In Utah, what we see is a lot of treatment resistant depression in children and adolescents. So we started the trial of creatine in adolescent young ladies who've not had a good response to treatment. This is an on-going trial funded by the National Institute on Mental Health. What we're doing is just adding creatine to a standard anti-depressant treatment, and so far the results are very encouraging, very positive.

Interviewer: What you're observing, is that if you add creatine to the regimen in addition to taking these anti-depressant drugs then you do see some improvements?

Dr. Renshaw: That's right. The first seven young ladies we studied, just to test the idea with our local population. Six of the seven were suicidal at times. None of them were working. None of them were in school. By the end of eight weeks of treatment, the group as a whole, and in fact every single individual have lost about half of their depression symptoms. Four of them had gone back to work or to school, and the outcome was really very positive.

Side effects to the creatine were really very modest because were using doses that have been well established to be safe for children particularly. When we look at football players, it's been estimated that approximately 60% percent of American high school football players take creatine as a nutritional supplement to build strength.

Interviewer: Right.

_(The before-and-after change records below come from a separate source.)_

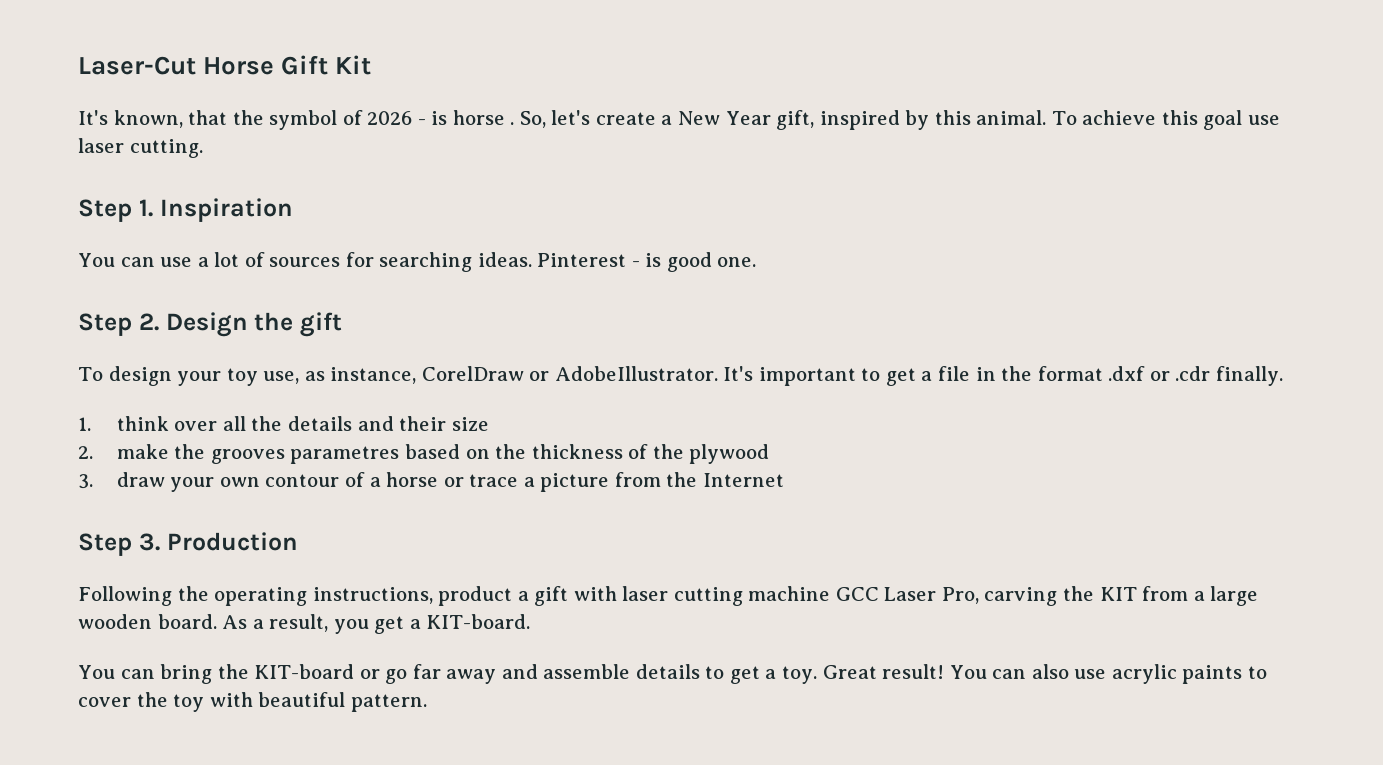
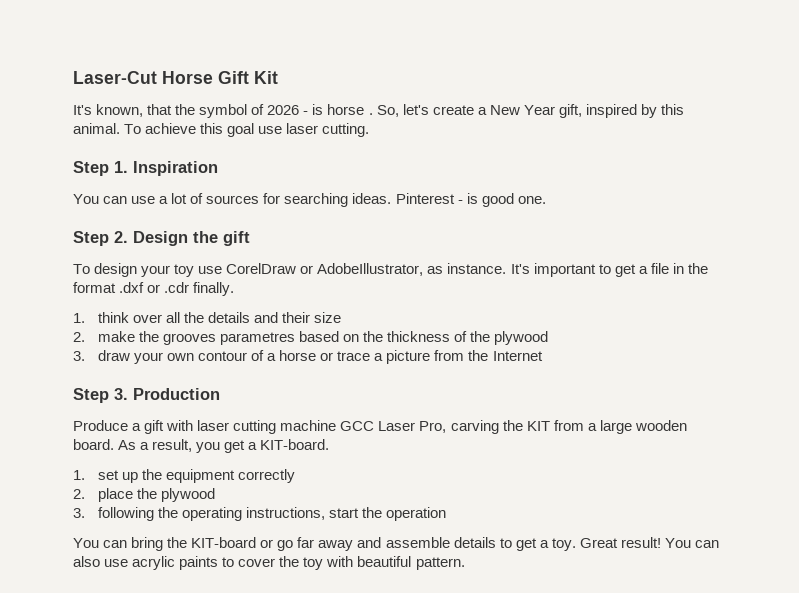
- To design your toy use, as instance, CorelDraw or AdobeIllustrator.
+ To design your toy use CorelDraw or AdobeIllustrator, as instance.
- Following the operating instructions, product a gift with laser cutting machine GCC Laser Pro, carving the KIT from a large wooden board.
+ Produce a gift with laser cutting machine GCC Laser Pro, carving the KIT from a large wooden board.
+ 1. set up the equipment correctly
+ 2. place the plywood
+ 3. following the operating instructions, start the operation

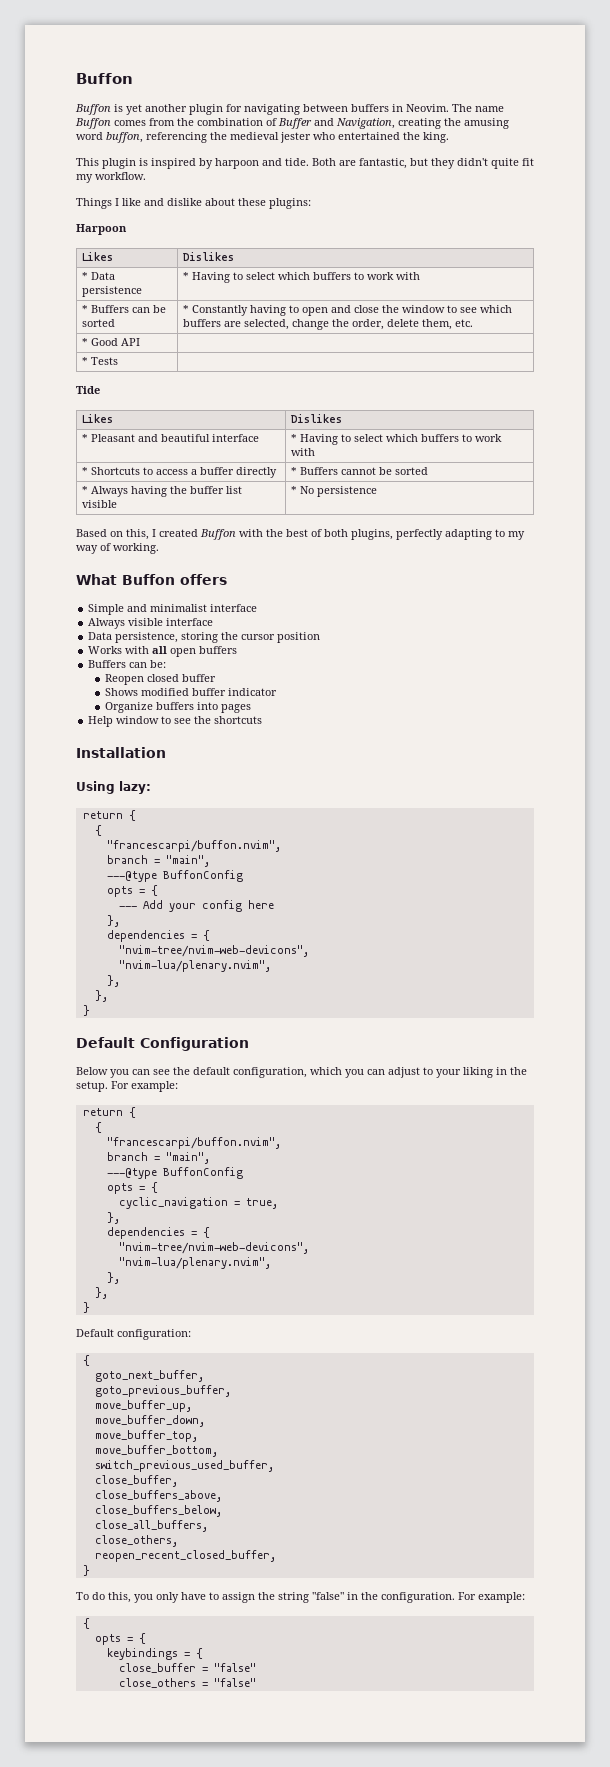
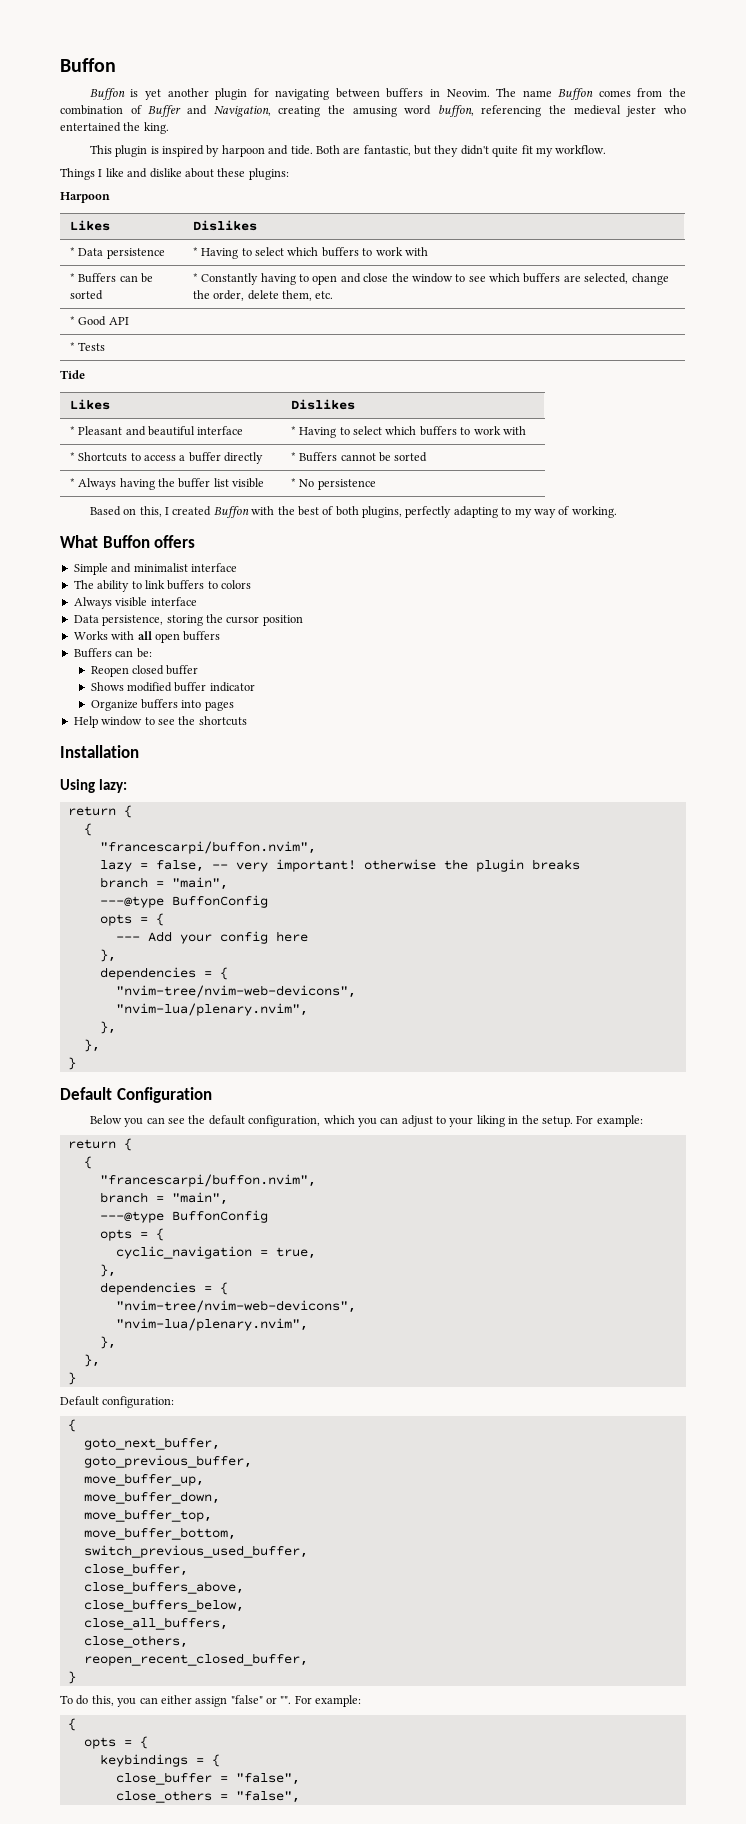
+ The ability to link buffers to colors
+ lazy = false, -- very important! otherwise the plugin breaks
- To do this, you only have to assign the string "false" in the configuration.
+ To do this, you can either assign "false" or "".
- close_buffer = "false"
+ close_buffer = "false",
- close_others = "false"
+ close_others = "false",

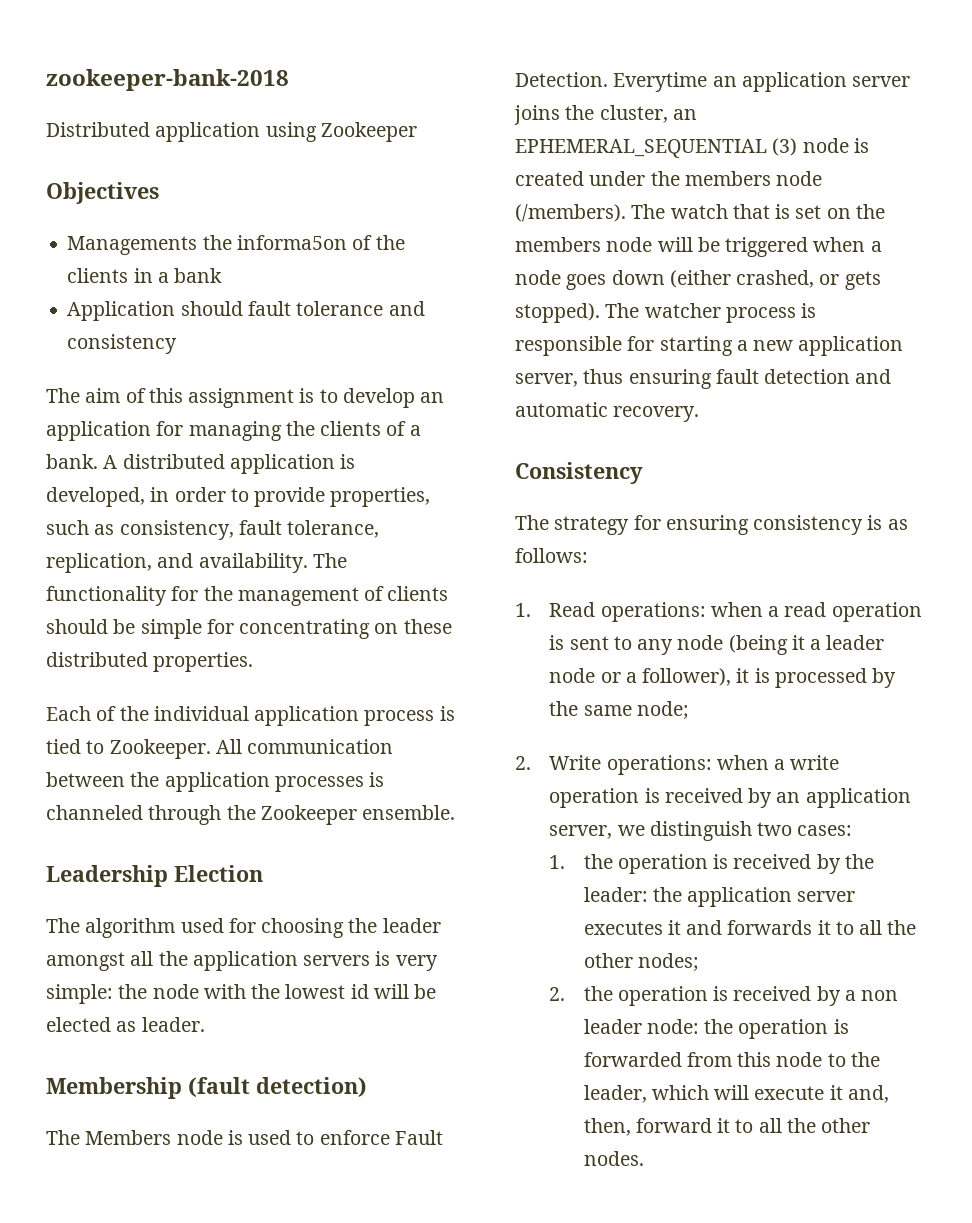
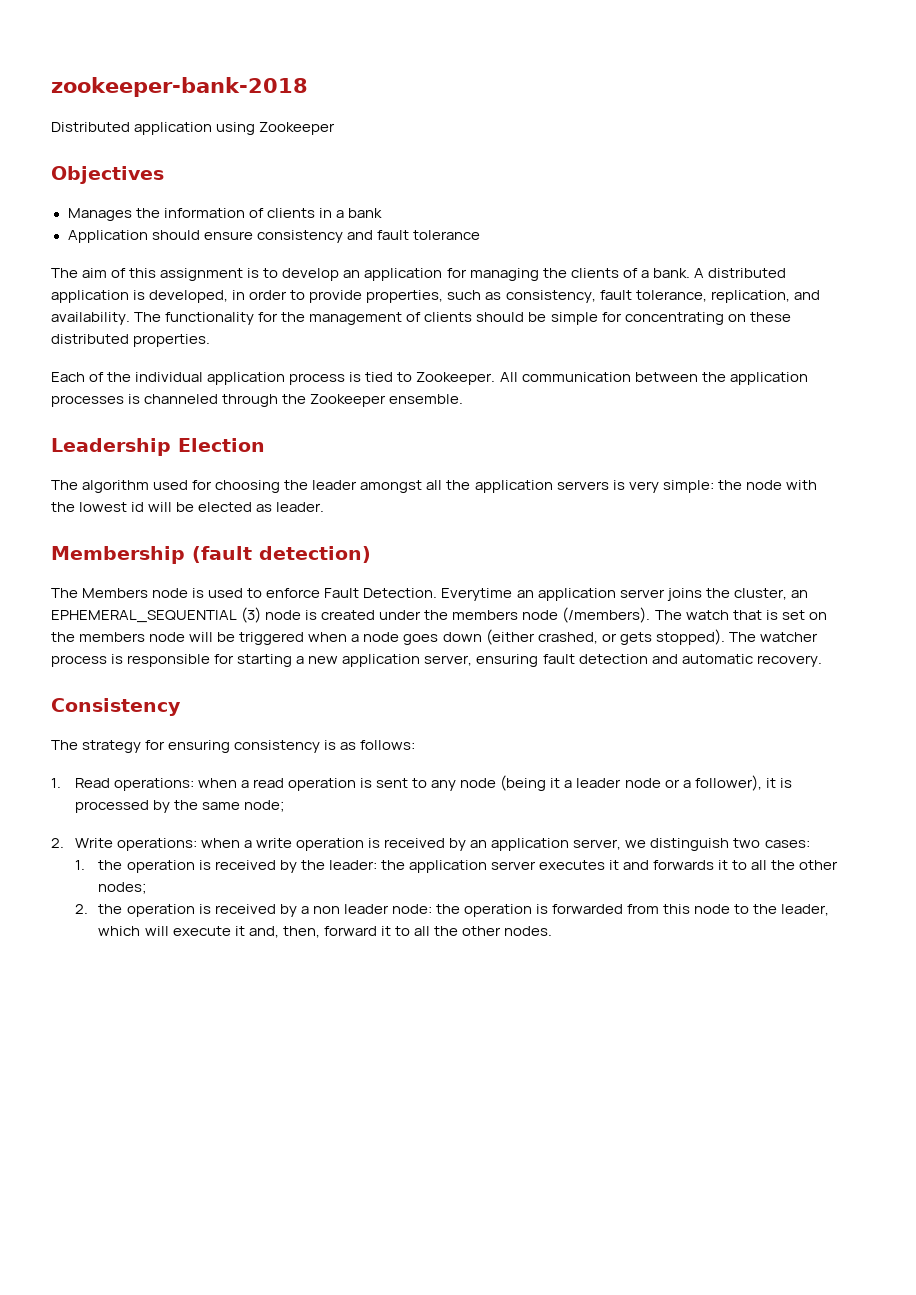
- Managements the informa5on of the clients in a bank
+ Manages the information of clients in a bank
- Application should fault tolerance and consistency
+ Application should ensure consistency and fault tolerance
- The watcher process is responsible for starting a new application server, thus ensuring fault detection and automatic recovery.
+ The watcher process is responsible for starting a new application server, ensuring fault detection and automatic recovery.

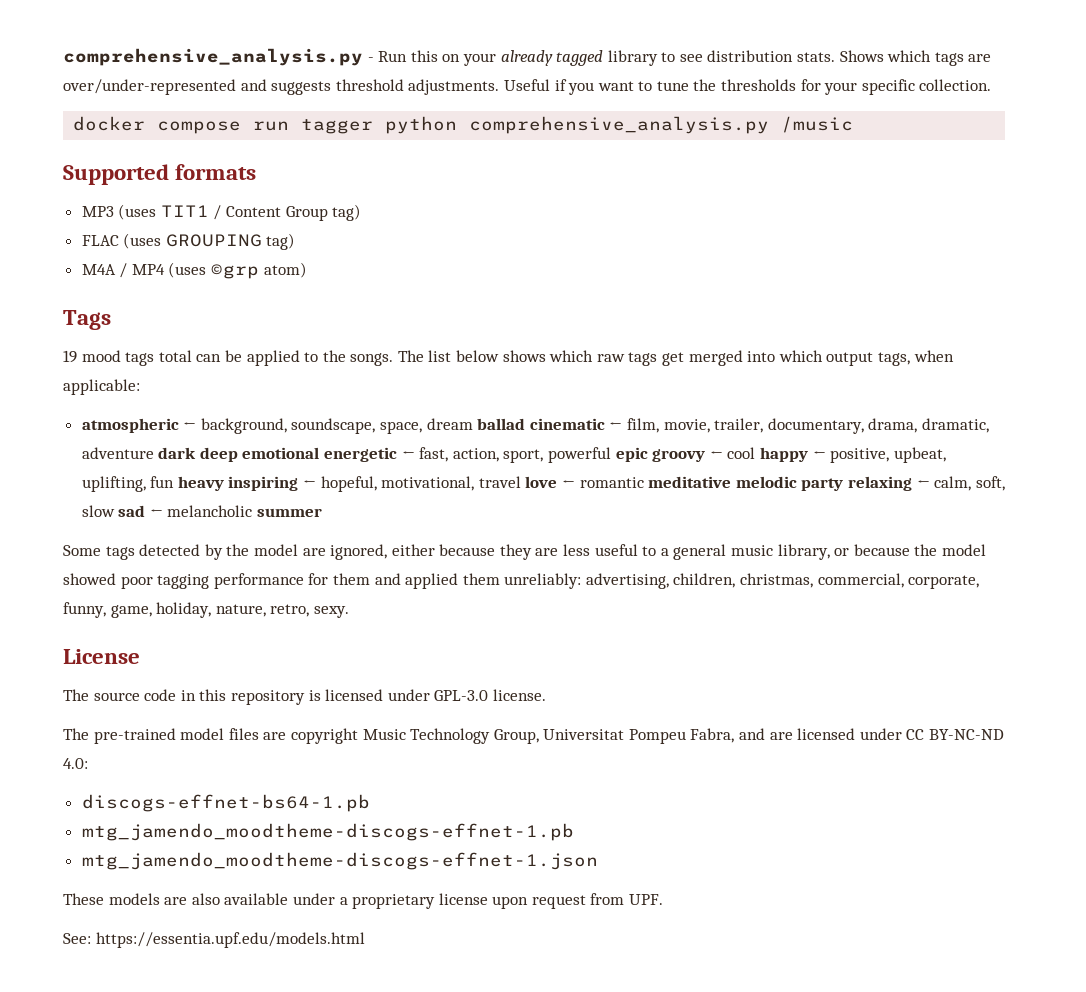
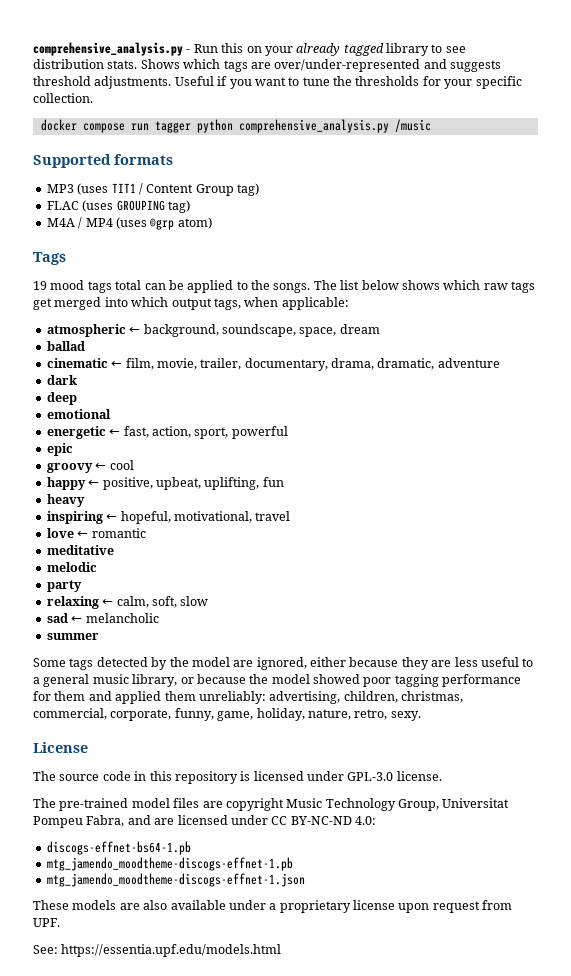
- atmospheric ← background, soundscape, space, dream ballad cinematic ← film, movie, trailer, documentary, drama, dramatic, adventure dark deep emotional energetic ← fast, action, sport, powerful epic groovy ← cool happy ← positive, upbeat, uplifting, fun heavy inspiring ← hopeful, motivational, travel love ← romantic meditative melodic party relaxing ← calm, soft, slow sad ← melancholic summer
+ atmospheric ← background, soundscape, space, dream
+ ballad
+ cinematic ← film, movie, trailer, documentary, drama, dramatic, adventure
+ dark
+ deep
+ emotional
+ energetic ← fast, action, sport, powerful
+ epic
+ groovy ← cool
+ happy ← positive, upbeat, uplifting, fun
+ heavy
+ inspiring ← hopeful, motivational, travel
+ love ← romantic
+ meditative
+ melodic
+ party
+ relaxing ← calm, soft, slow
+ sad ← melancholic
+ summer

So this is something you can just get at your local health food store, right?

Dr. Renshaw: Absolutely. Although in general, you don't want to start anything that's going to affect how you feel or how you behave or how you think without checking with your doctor.

Interviewer: It's kind of striking to me that there are all these kind of fancy drugs around but you may be coming back to sort of natural supplements to help people with this problem. I mean, that's kind of good news in a way.

Dr. Renshaw: I think so. If you look at what drives the use of any particular treatment in medicine, it's often having a company that is marketing a product that they really want to sell. Natural products tend to be inexpensive and you can't make a lot of money selling them, which means that there's not necessary be a lot of research using this compounds. Frankly, that's been a challenge for us raising funds to do treatment studies that are sort of Rocky Mountain or Utah specific.

We think it's really important because if you're depressed, feeling better is really going to make you happy, your family happier. You're probably going to be better off economically as your work performance goes up. There's a lot to be gained by treating depression effectively.

If we look at the increase rate of depression in the state of Utah at 25%. We think that this is probably due to the altitude. The economic consequences of that for the state are something like $200 million, direct and indirect losses. So addressing this problem has a lot to gain not just for those people who are depressed, but for the state economy as a whole.

Announcer: Interesting, informative, and all in the name of better health. This is The Scope Scientist Health Radio.